Per these nice folks (http://www.humirel.com/All_about_humidity-calculation4.htm) at 100% humidity at 70 degrees F the concentration of water is 19.5 grams/meter^3.
After waay too much unit conversion math, and assuming your room has an 8 foot ceiling, I come up with 0.47 gallons, or 1.87 quarts.
Funny thing was it took about 2 minutes to google to find, read about, understand, and then use the relevant humidity calculator, and then about 8 minutes to use Excel to convert g/m^3 into stupid American units via 5 steps.
Thank you all for your input. (Closed circuit to LSL Guy: I regret that I’m not metric, and I appreciate your efforts. )
Now I guess I can estimate how much water is being soaked up by the furniture as well as is condensing on the windows since my humidifier is set for 95% humidity and it goes through way more than 4 pints/day.
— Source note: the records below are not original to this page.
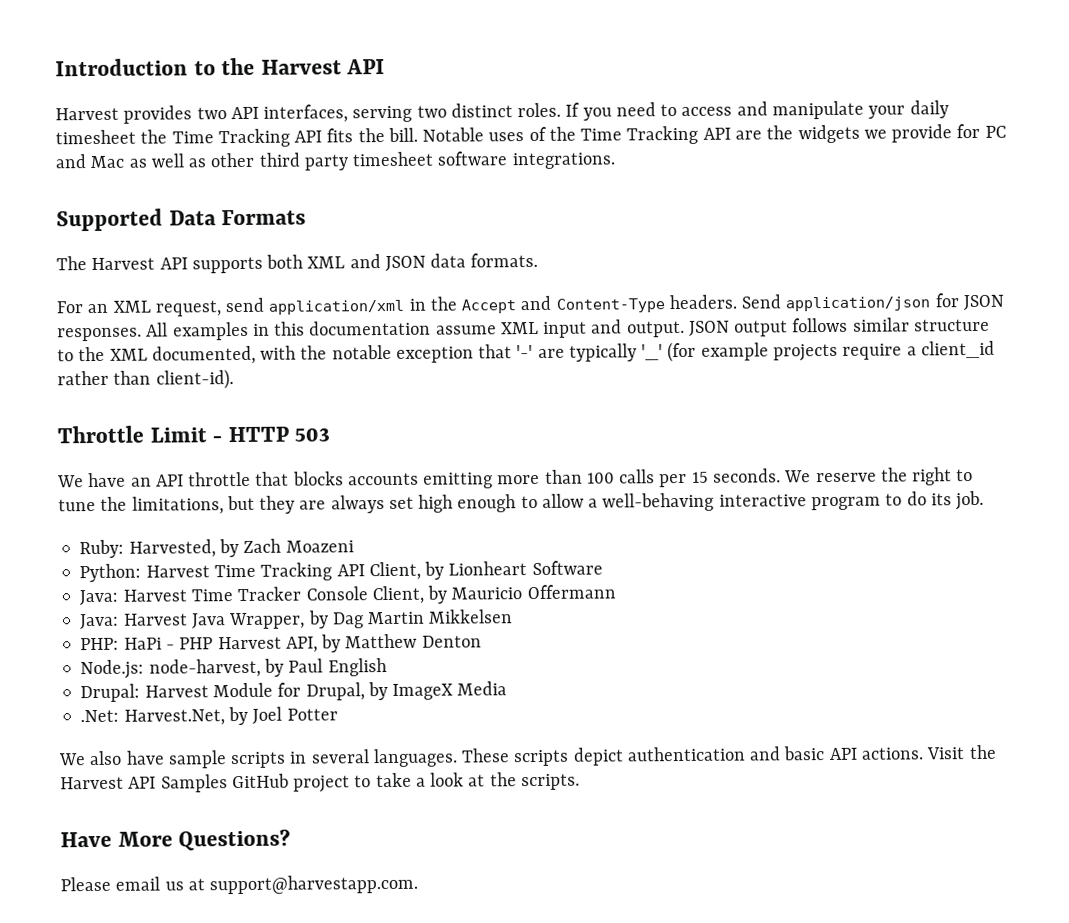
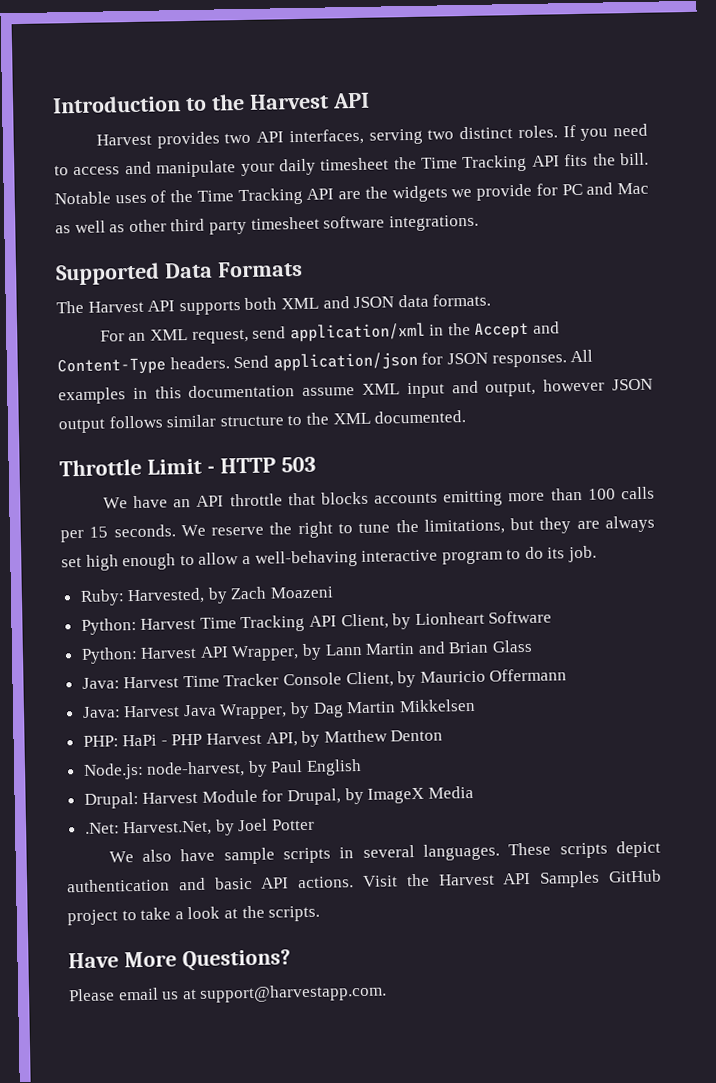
[626,320,685,338] output. -> [485,378,606,397] output, however
[151,340,995,365] [57,369,234,390] documented, with the notable exception that '-' are typically '_' (for example projects require a client_id rather than client-id). -> [374,410,467,424] documented.
(603, 568) none -> [80,639,534,664] // Python: Harvest API Wrapper, by Lann Martin and Brian Glass

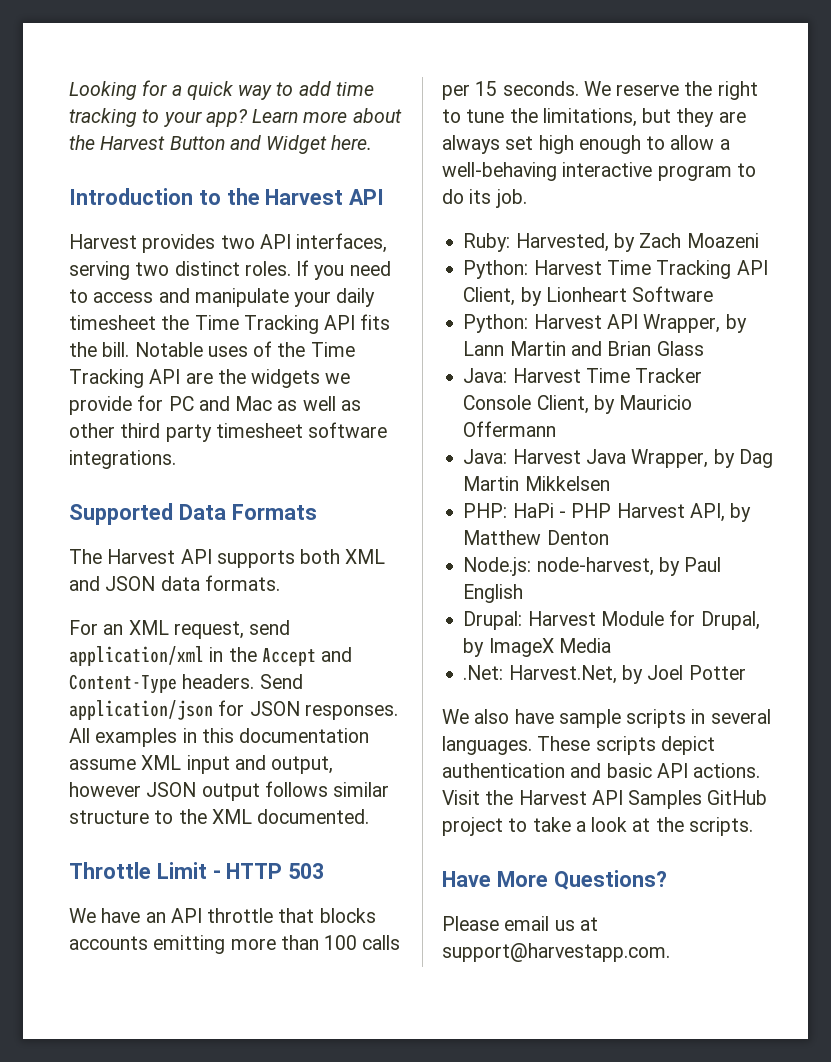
(52, 104) none -> [69,80,374,100] [69,108,402,127] [69,135,373,154] Looking for a quick way to add time tracking to your app? Learn more about the Harvest Button and Widget here. //

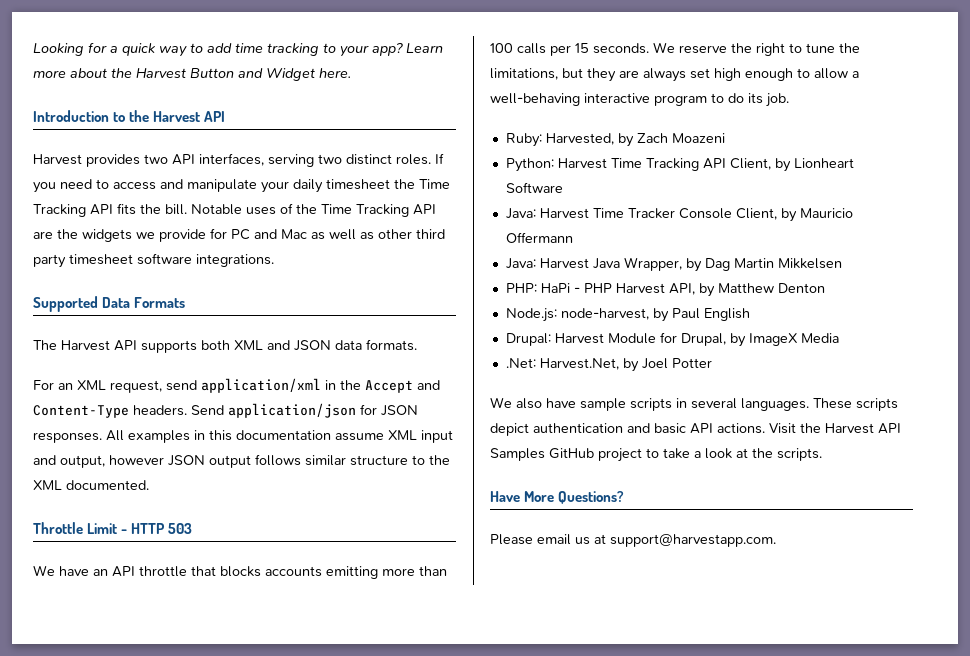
[463,314,747,333] [463,341,704,356] // Python: Harvest API Wrapper, by Lann Martin and Brian Glass -> (563, 187) none

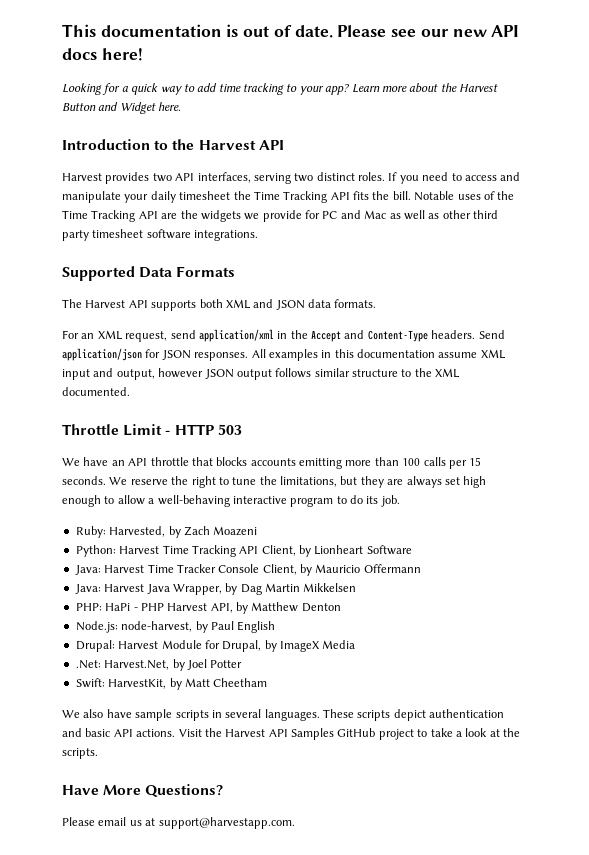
(33, 49) none -> [62,24,520,38] [62,48,143,61] This documentation is out of date. Please see our new API docs here! //
(712, 363) none -> [75,678,268,690] // Swift: HarvestKit, by Matt Cheetham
It’s probably much more likely that the water is being carried out of the room by your furnace (assuming central) and people walking in and out of the room then anything else. If you want to check it, get a cheapo humidistat from a pet store and see what it says.
Can you please help me on this?
How to calculate the amount of water needed to keep relative humidity 95% in a 20’*6.5’*8’ room at 60 degree Celsius? I just need the calculation process and the references.